Problem.
Copy each line of the records exactly, stopping only after the line that contains "[59,600,100,610] still -> (771, 271) none" has been written, and leave pictures out.

Data excerpts.
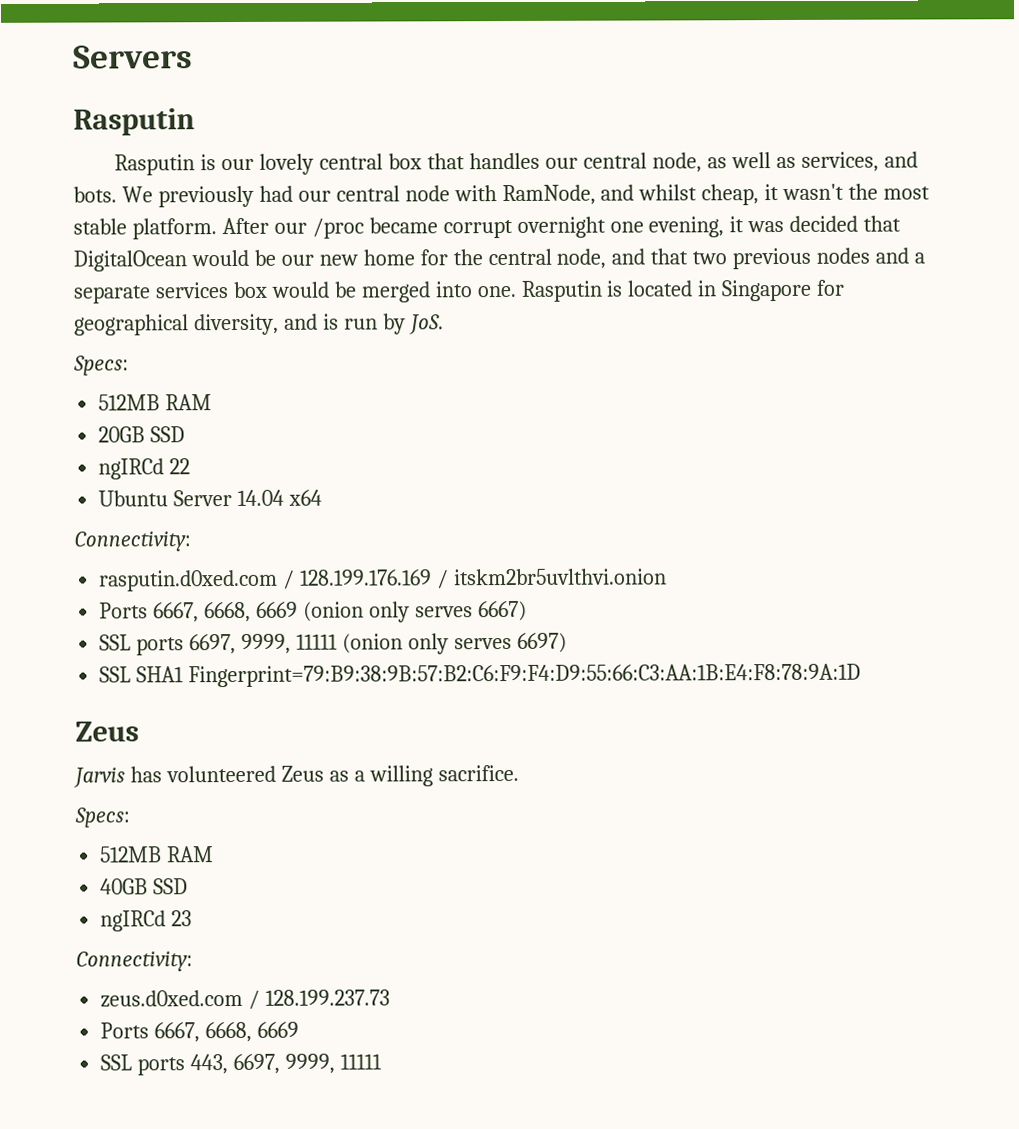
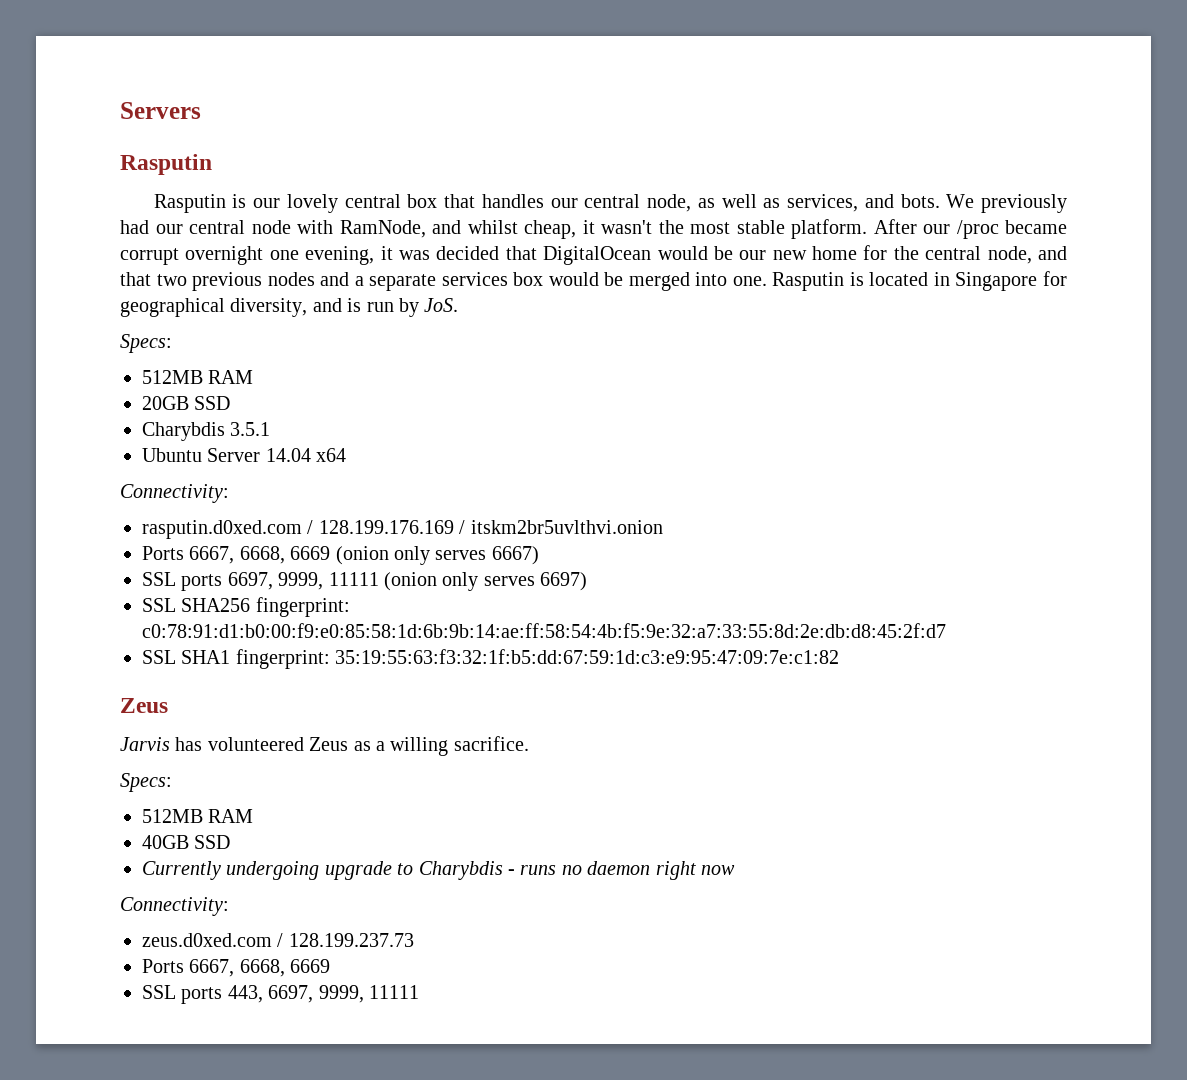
[98,458,191,480] ngIRCd 22 -> [142,422,271,441] Charybdis 3.5.1
(567, 642) none -> [142,597,350,617] [142,623,946,638] // SSL SHA256 fingerprint: c0:78:91:d1:b0:00:f9:e0:85:58:1d:6b:9b:14:ae:ff:58:54:4b:f5:9e:32:a7:33:55:8d:2e:db:d8:45:2f:d7
[188,663,862,688] Fingerprint=79:B9:38:9B:57:B2:C6:F9:F4:D9:55:66:C3:AA:1B:E4:F8:78:9A:1D -> [235,649,840,669] fingerprint: 35:19:55:63:f3:32:1f:b5:dd:67:59:1d:c3:e9:95:47:09:7e:c1:82
[100,910,193,932] ngIRCd 23 -> [142,861,735,880] Currently undergoing upgrade to Charybdis - runs no daemon right now

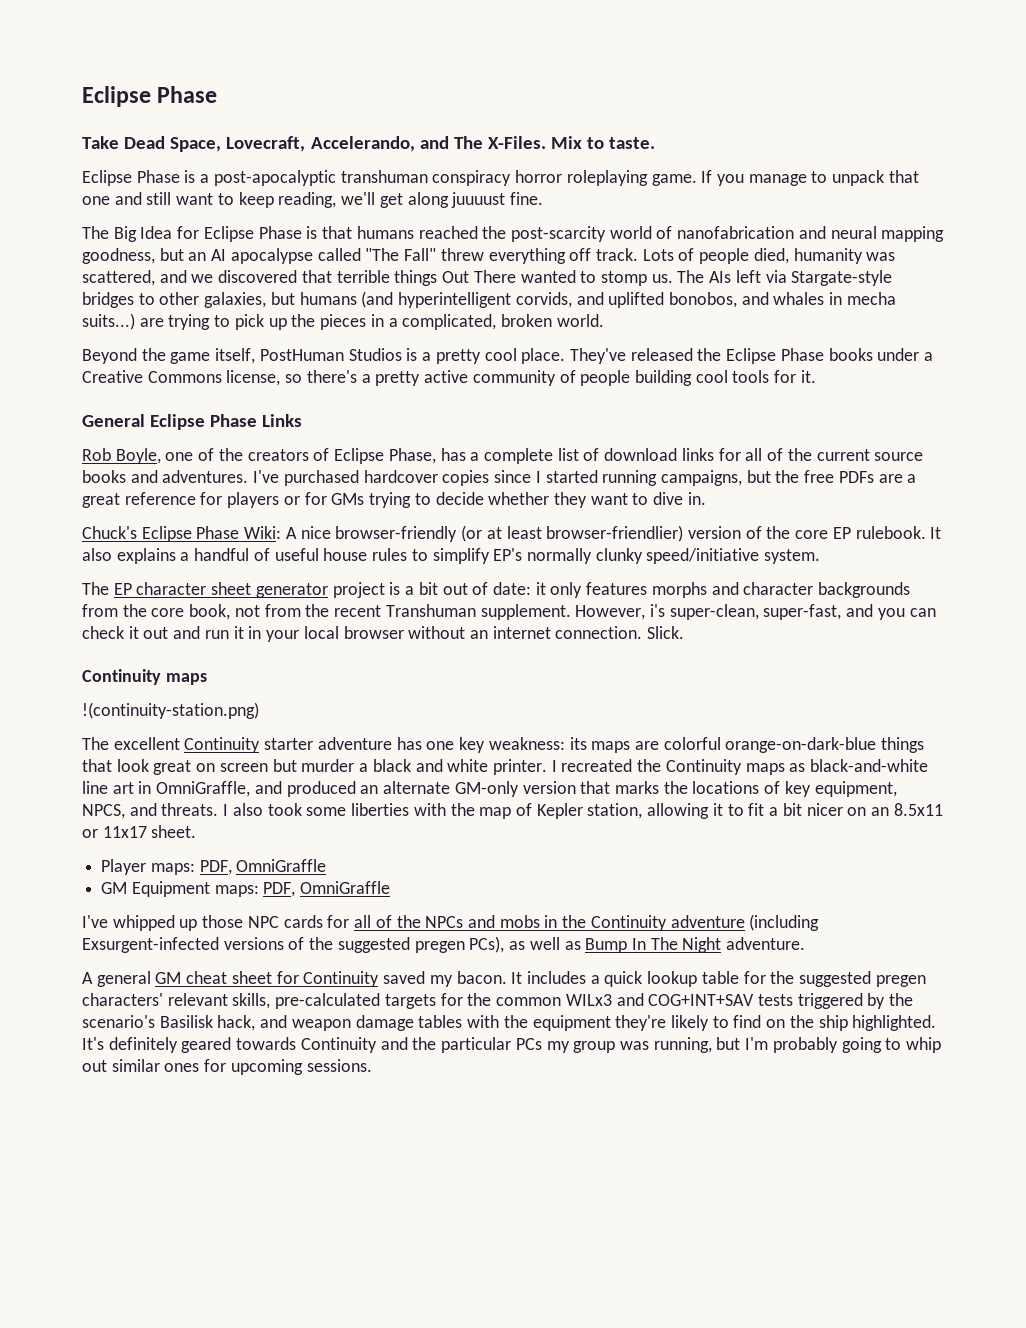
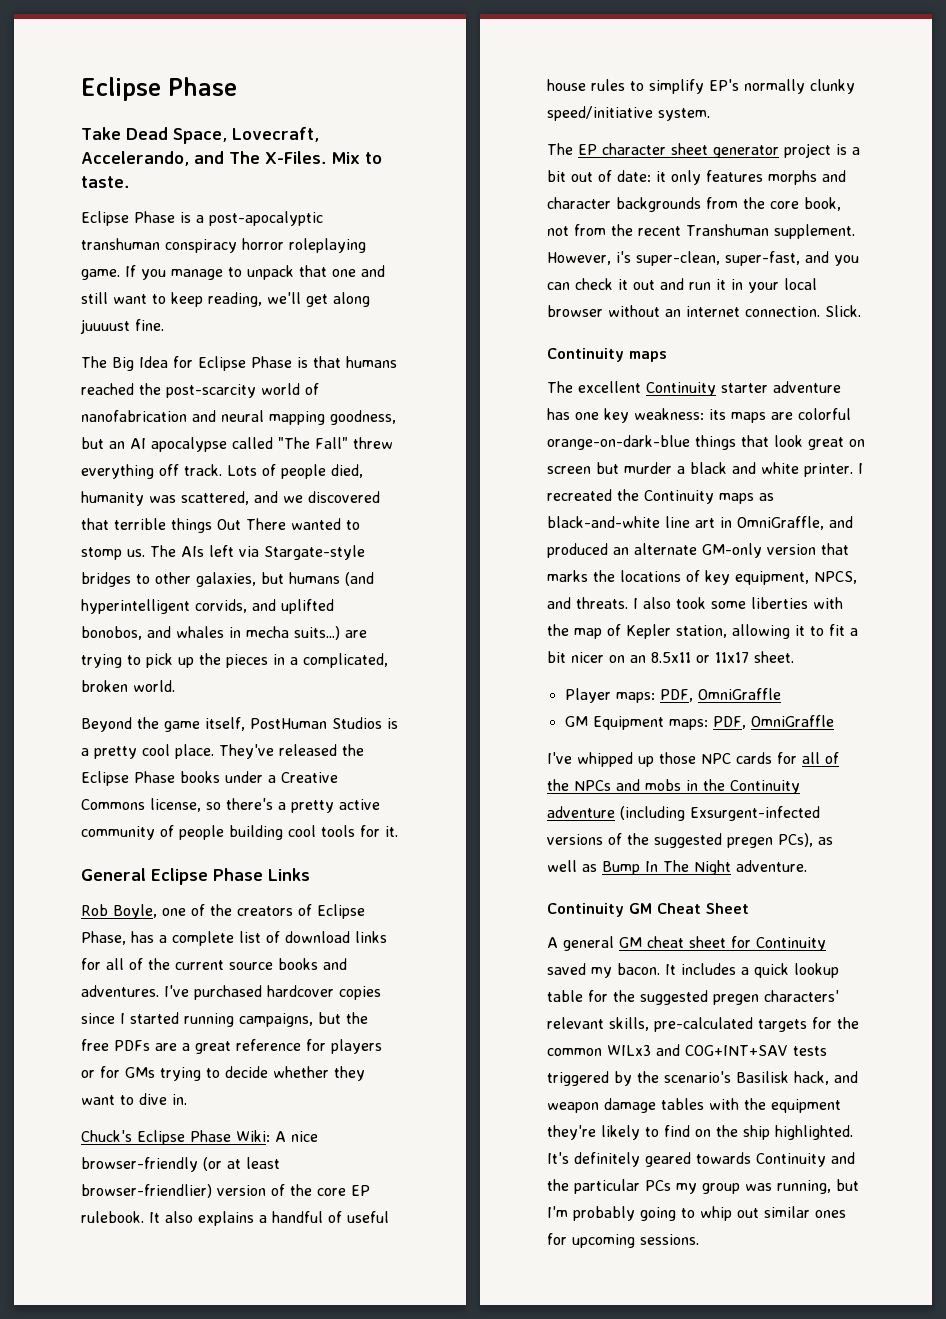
[82,702,259,719] // !(continuity-station.png) -> (667, 356) none
(806, 943) none -> [547,903,749,917] // Continuity GM Cheat Sheet

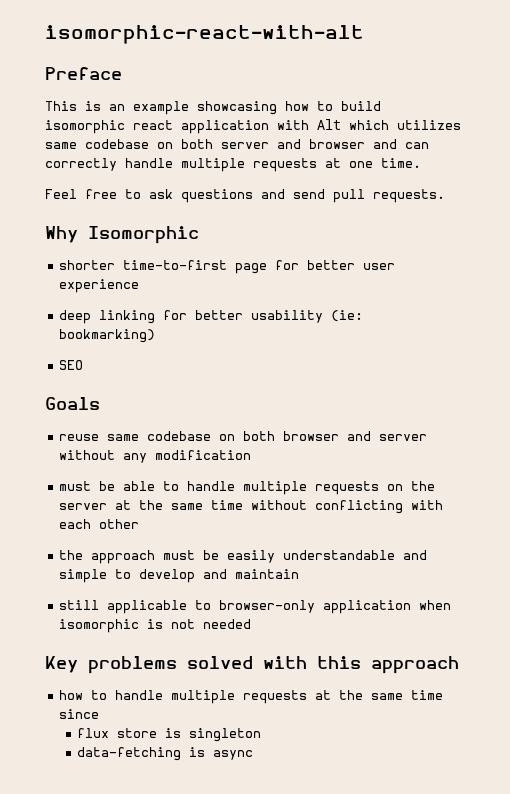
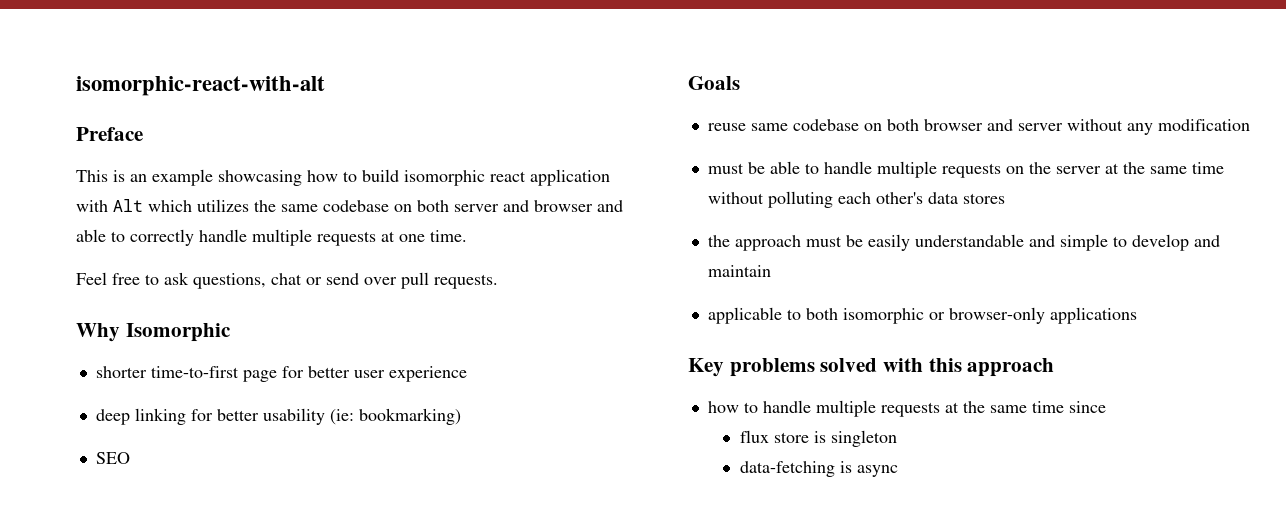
(461, 125) none -> [254,200,276,212] the
[405,142,429,149] can -> [76,229,125,242] able to
[181,189,325,203] questions and send -> [193,273,397,289] questions, chat or send over
[315,500,444,514] [59,519,140,529] conflicting with each other -> [767,191,1005,208] polluting each other's data stores
[59,600,100,610] still -> (771, 271) none
[219,600,452,614] [59,619,252,633] browser-only application when isomorphic is not needed -> [805,307,1137,324] both isomorphic or browser-only applications

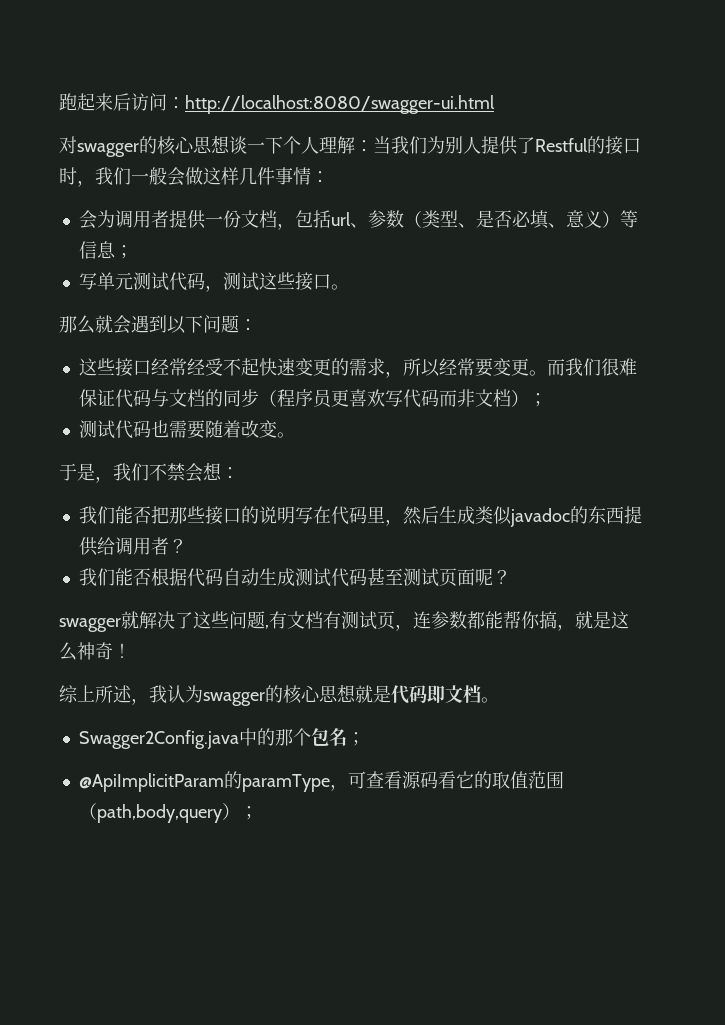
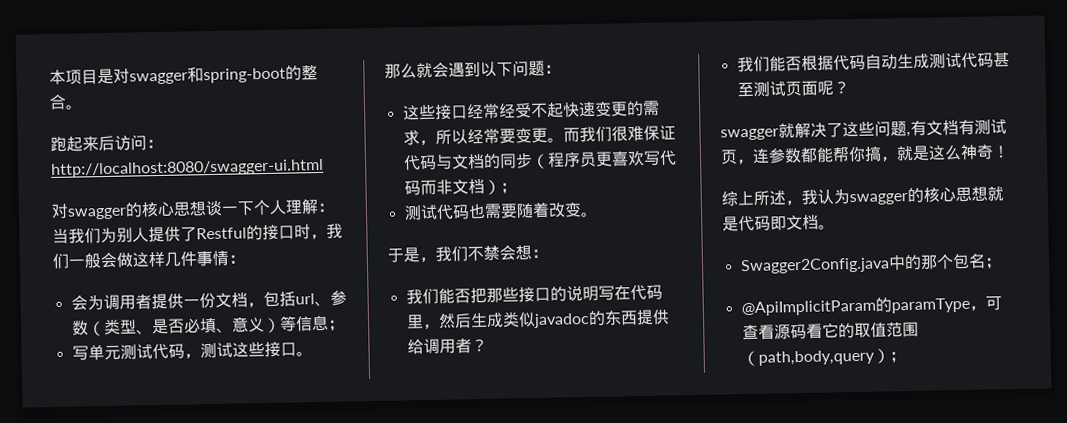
(59, 102) none -> [49,65,318,86] [49,93,83,111] 本项目是对swagger和spring-boot的整合。 //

Response for this exercise.
[98,458,191,480] ngIRCd 22 -> [142,422,271,441] Charybdis 3.5.1
(567, 642) none -> [142,597,350,617] [142,623,946,638] // SSL SHA256 fingerprint: c0:78:91:d1:b0:00:f9:e0:85:58:1d:6b:9b:14:ae:ff:58:54:4b:f5:9e:32:a7:33:55:8d:2e:db:d8:45:2f:d7
[188,663,862,688] Fingerprint=79:B9:38:9B:57:B2:C6:F9:F4:D9:55:66:C3:AA:1B:E4:F8:78:9A:1D -> [235,649,840,669] fingerprint: 35:19:55:63:f3:32:1f:b5:dd:67:59:1d:c3:e9:95:47:09:7e:c1:82
[100,910,193,932] ngIRCd 23 -> [142,861,735,880] Currently undergoing upgrade to Charybdis - runs no daemon right now

[82,702,259,719] // !(continuity-station.png) -> (667, 356) none
(806, 943) none -> [547,903,749,917] // Continuity GM Cheat Sheet

(461, 125) none -> [254,200,276,212] the
[405,142,429,149] can -> [76,229,125,242] able to
[181,189,325,203] questions and send -> [193,273,397,289] questions, chat or send over
[315,500,444,514] [59,519,140,529] conflicting with each other -> [767,191,1005,208] polluting each other's data stores
[59,600,100,610] still -> (771, 271) none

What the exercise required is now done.